§ **LISTED RECORDS**

Segment Open

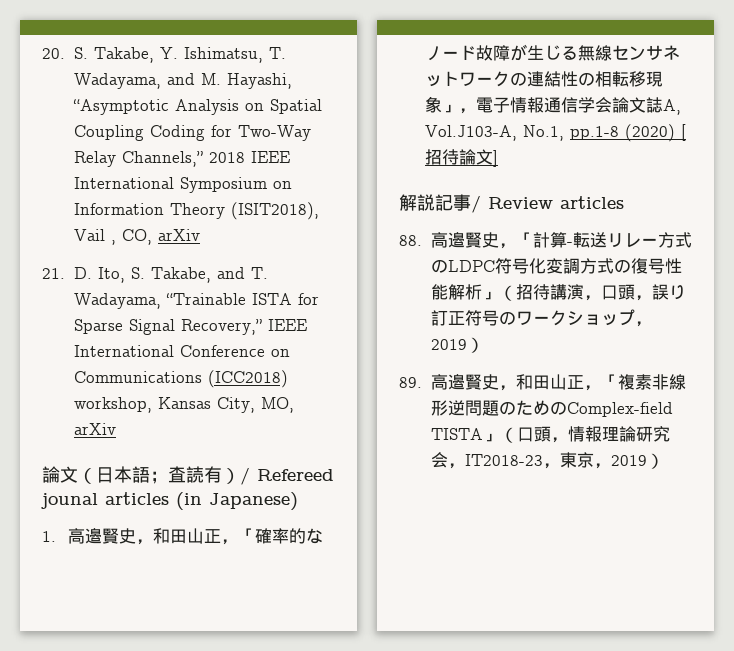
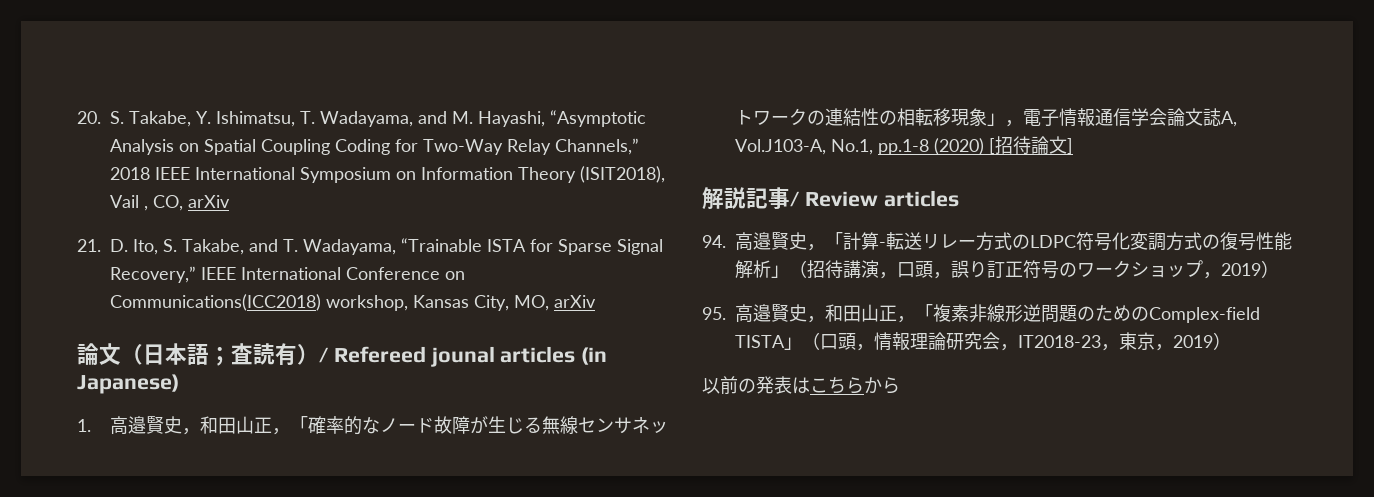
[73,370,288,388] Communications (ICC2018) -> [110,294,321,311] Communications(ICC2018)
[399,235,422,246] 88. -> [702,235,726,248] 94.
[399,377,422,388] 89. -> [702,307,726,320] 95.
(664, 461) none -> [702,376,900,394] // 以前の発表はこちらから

Segment Closed
Segment Open

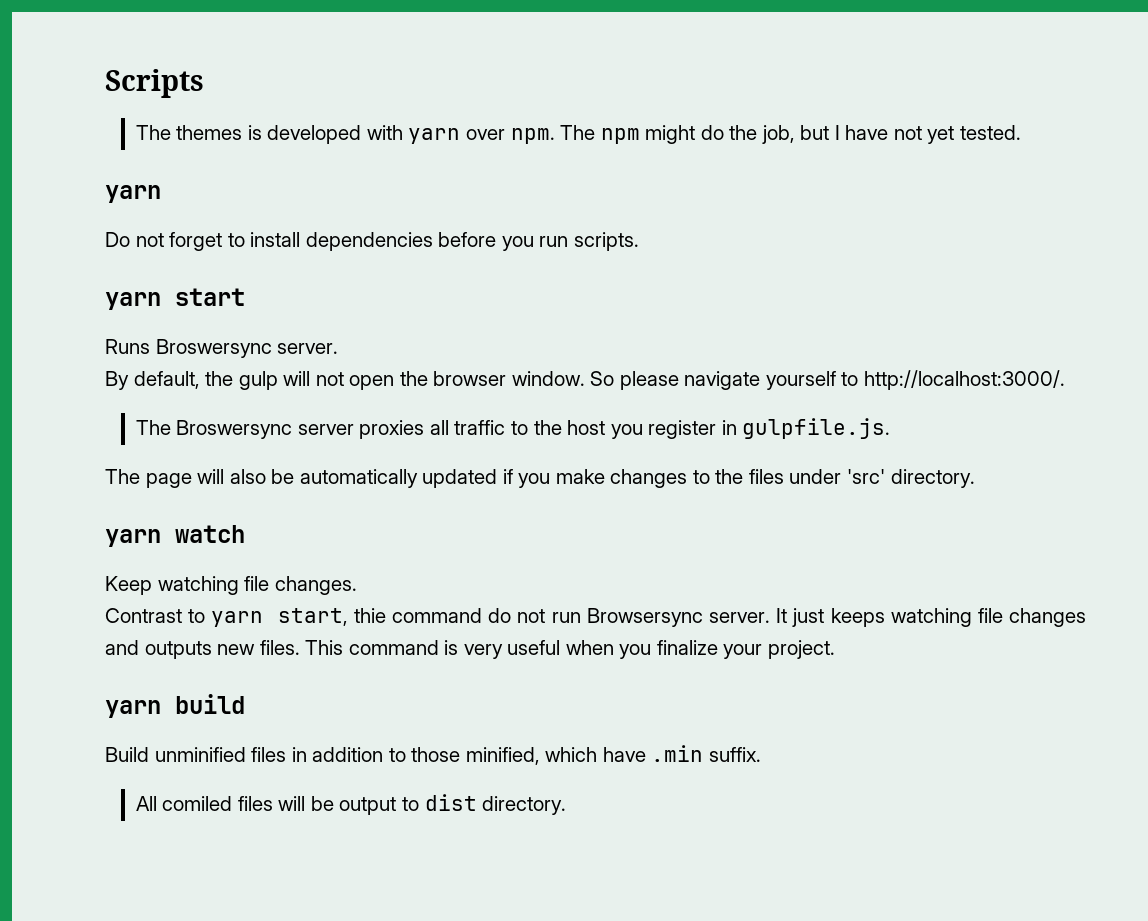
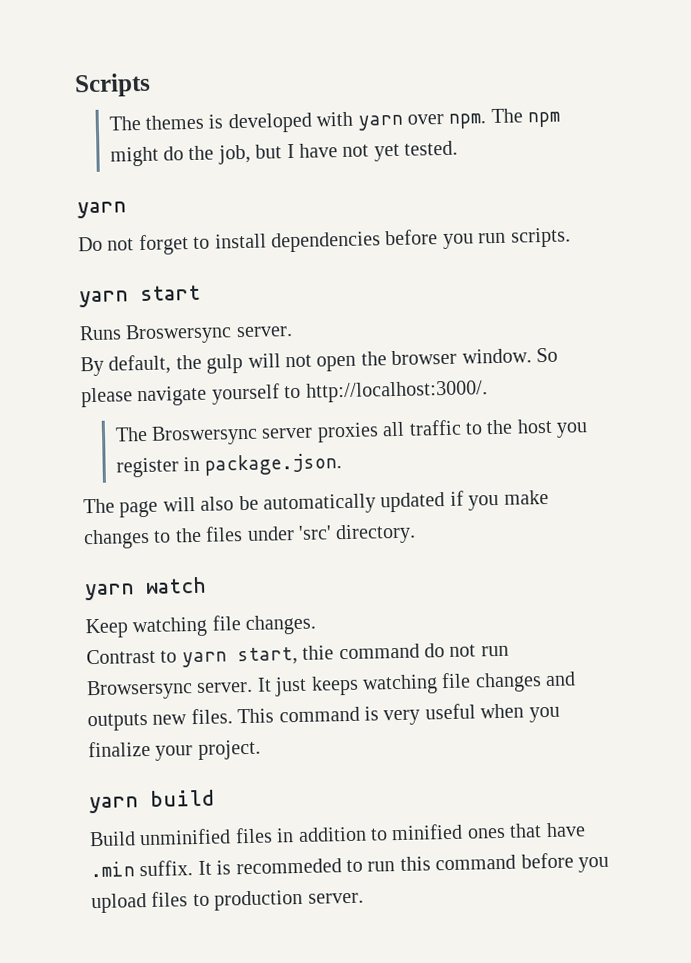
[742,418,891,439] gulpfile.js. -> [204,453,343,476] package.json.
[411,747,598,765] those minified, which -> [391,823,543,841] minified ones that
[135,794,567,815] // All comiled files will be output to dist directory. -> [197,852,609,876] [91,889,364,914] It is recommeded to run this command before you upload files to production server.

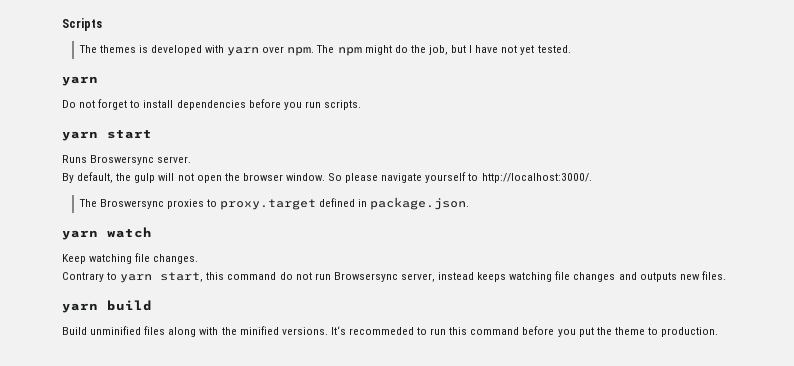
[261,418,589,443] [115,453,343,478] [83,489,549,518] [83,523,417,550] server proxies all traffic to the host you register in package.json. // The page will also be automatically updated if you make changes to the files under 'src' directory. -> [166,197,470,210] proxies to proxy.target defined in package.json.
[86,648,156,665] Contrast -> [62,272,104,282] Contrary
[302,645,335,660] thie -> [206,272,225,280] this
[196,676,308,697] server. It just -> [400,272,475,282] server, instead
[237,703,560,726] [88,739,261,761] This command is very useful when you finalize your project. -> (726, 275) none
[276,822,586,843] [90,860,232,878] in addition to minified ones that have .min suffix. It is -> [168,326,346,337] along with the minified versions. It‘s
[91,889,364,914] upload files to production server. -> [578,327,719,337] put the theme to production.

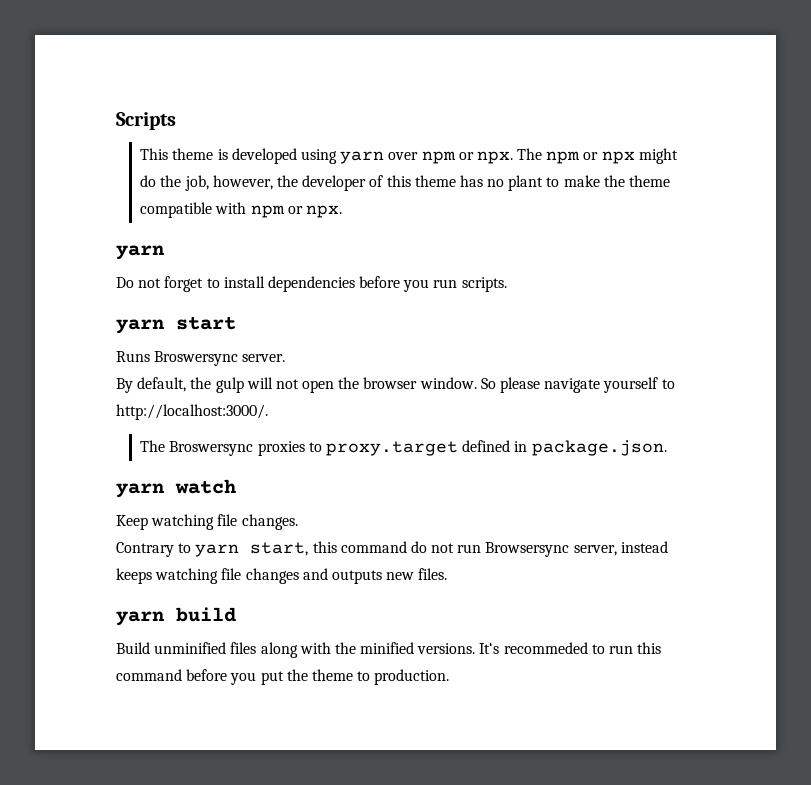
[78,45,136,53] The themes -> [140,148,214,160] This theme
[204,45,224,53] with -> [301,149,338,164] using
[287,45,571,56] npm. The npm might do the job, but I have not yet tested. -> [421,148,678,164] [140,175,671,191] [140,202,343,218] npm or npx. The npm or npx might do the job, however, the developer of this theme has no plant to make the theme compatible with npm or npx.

Segment Closed
Segment Open

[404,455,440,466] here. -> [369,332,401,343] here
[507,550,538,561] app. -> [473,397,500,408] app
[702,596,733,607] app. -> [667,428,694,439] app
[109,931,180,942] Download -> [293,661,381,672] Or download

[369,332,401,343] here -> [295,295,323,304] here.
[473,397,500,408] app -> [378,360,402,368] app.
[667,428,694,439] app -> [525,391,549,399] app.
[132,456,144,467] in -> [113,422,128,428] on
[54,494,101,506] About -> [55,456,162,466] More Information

Segment Closed

If a line of the listing above contains "production", pick it out and copy it.

[135,794,567,815] // All comiled files will be output to dist directory. -> [197,852,609,876] [91,889,364,914] It is recommeded to run this command before you upload files to production server.
[91,889,364,914] upload files to production server. -> [578,327,719,337] put the theme to production.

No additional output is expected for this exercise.